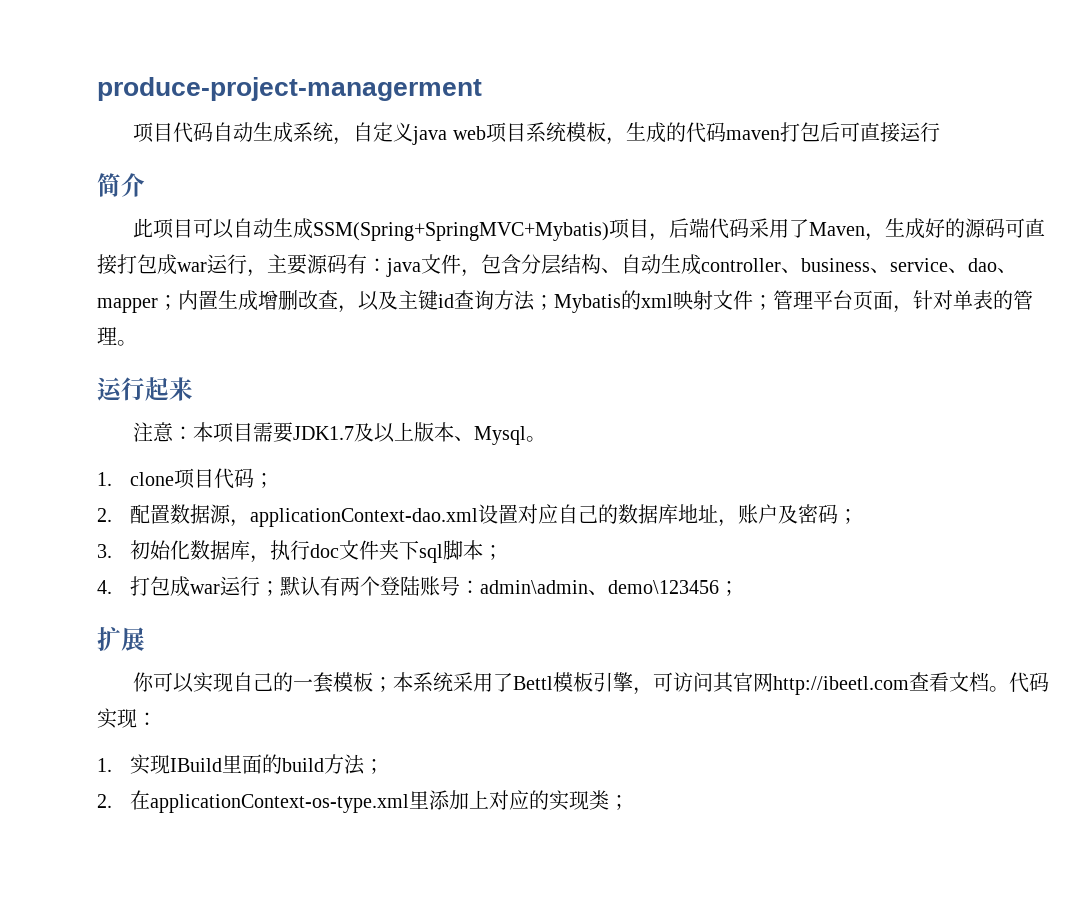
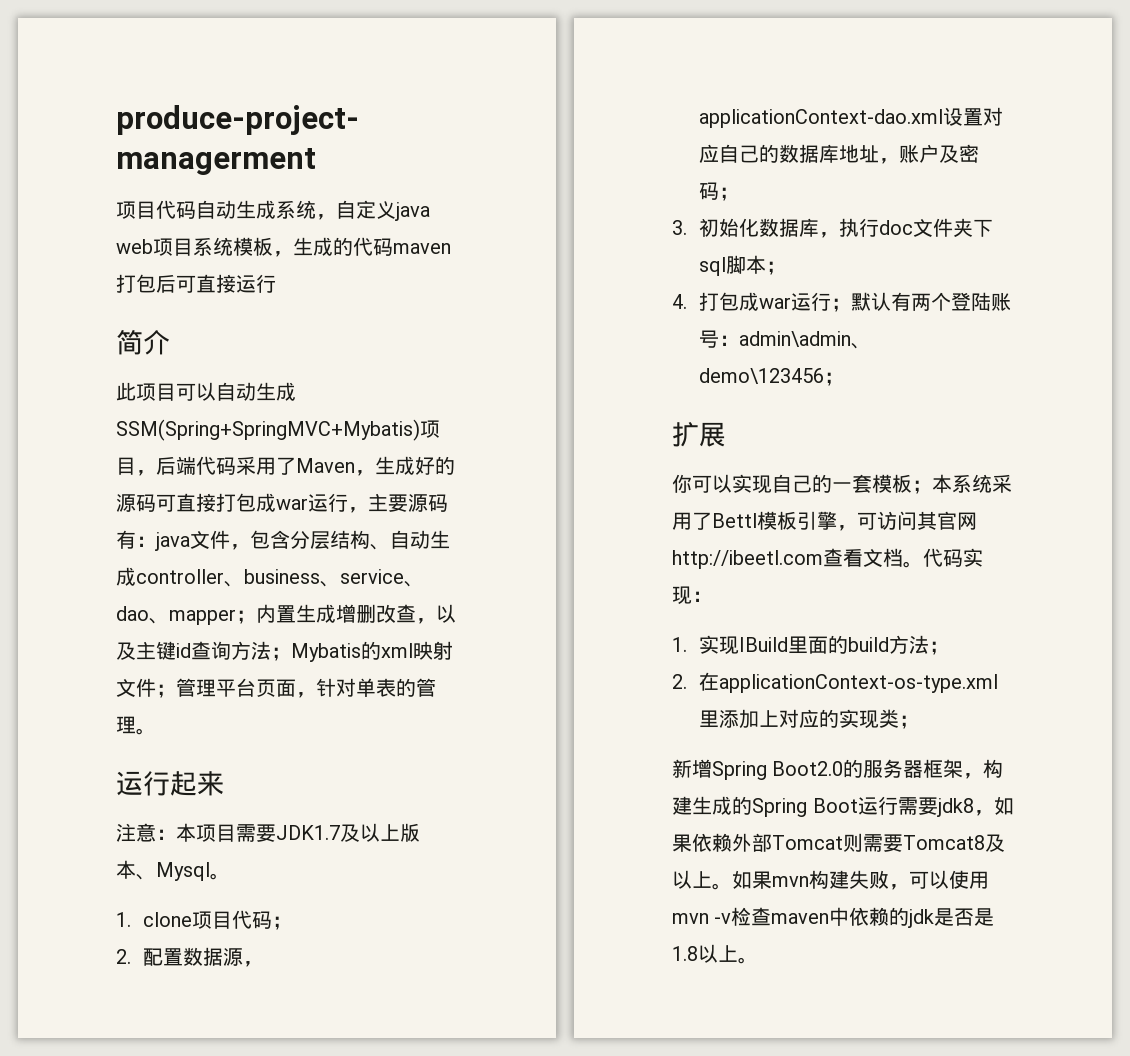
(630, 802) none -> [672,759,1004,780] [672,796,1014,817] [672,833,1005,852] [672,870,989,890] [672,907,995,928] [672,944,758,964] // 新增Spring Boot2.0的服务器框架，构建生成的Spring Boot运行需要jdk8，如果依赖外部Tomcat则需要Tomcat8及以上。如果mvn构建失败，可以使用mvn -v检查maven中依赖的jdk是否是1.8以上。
****
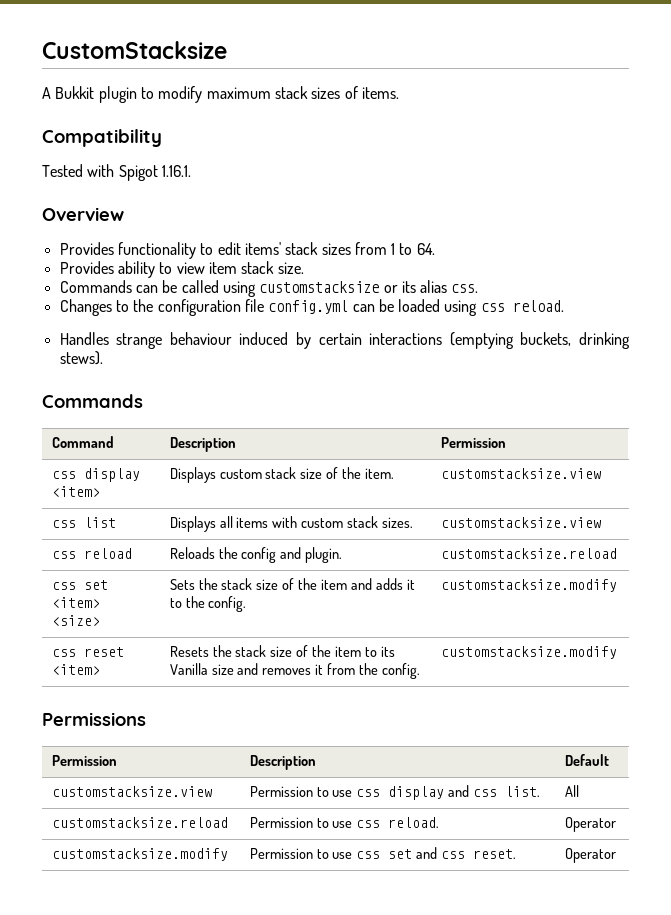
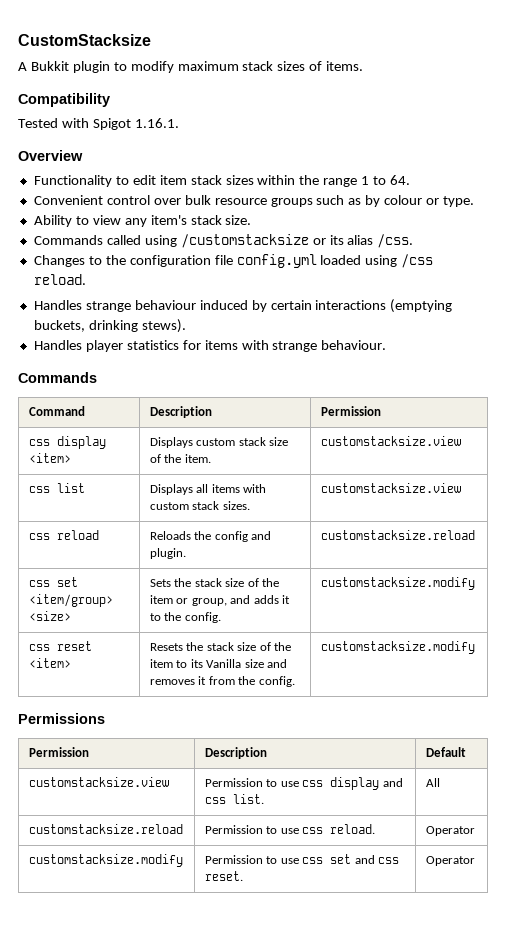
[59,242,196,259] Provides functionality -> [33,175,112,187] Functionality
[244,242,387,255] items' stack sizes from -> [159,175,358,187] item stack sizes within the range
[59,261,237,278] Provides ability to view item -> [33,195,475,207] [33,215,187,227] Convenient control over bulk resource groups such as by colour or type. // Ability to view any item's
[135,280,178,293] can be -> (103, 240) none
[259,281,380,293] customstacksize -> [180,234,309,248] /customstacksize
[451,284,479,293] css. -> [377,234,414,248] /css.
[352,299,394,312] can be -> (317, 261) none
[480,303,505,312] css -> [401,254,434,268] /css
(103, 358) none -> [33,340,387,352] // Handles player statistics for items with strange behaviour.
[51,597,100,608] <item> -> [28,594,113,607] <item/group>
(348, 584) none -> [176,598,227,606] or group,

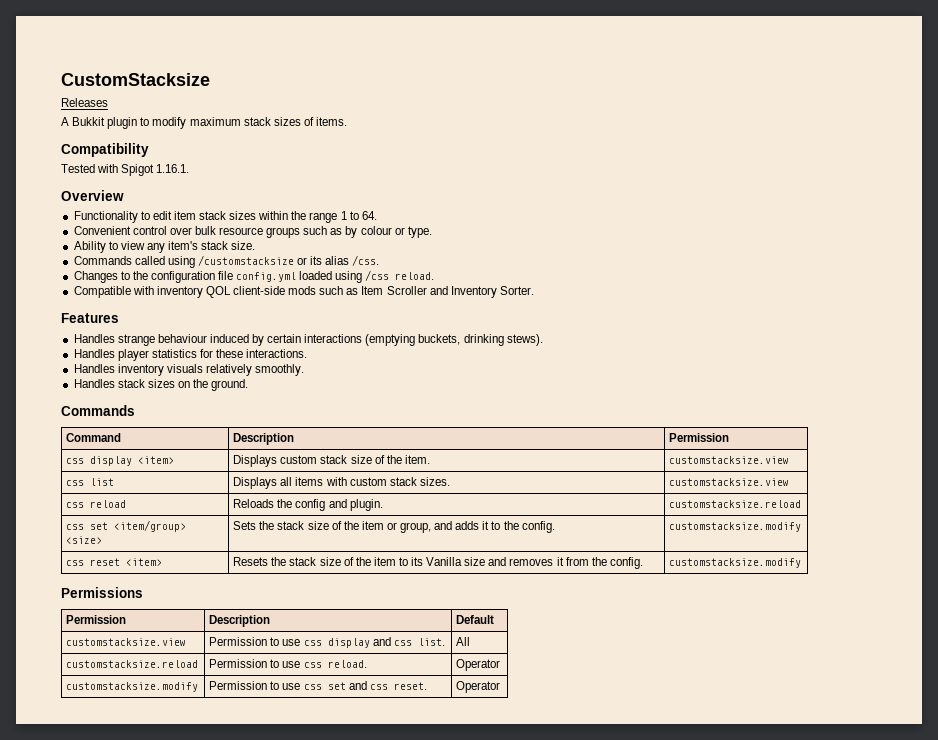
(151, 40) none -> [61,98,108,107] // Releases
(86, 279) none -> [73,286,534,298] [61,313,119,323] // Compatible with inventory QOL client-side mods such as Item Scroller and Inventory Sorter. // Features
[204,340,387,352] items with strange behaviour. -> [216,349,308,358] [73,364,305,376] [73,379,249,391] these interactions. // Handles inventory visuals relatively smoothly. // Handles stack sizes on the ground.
****
__WHAT THE TASK REQUIRES__.
Exercise for the records above: copy only the lines from the one with "[259,281,380,293] customstacksize ->" to the one with "(86, 279) none", both ends kept, and drop the pictures.

__PROBLEM SOLUTION__.
[259,281,380,293] customstacksize -> [180,234,309,248] /customstacksize
[451,284,479,293] css. -> [377,234,414,248] /css.
[352,299,394,312] can be -> (317, 261) none
[480,303,505,312] css -> [401,254,434,268] /css
(103, 358) none -> [33,340,387,352] // Handles player statistics for items with strange behaviour.
[51,597,100,608] <item> -> [28,594,113,607] <item/group>
(348, 584) none -> [176,598,227,606] or group,

(151, 40) none -> [61,98,108,107] // Releases
(86, 279) none -> [73,286,534,298] [61,313,119,323] // Compatible with inventory QOL client-side mods such as Item Scroller and Inventory Sorter. // Features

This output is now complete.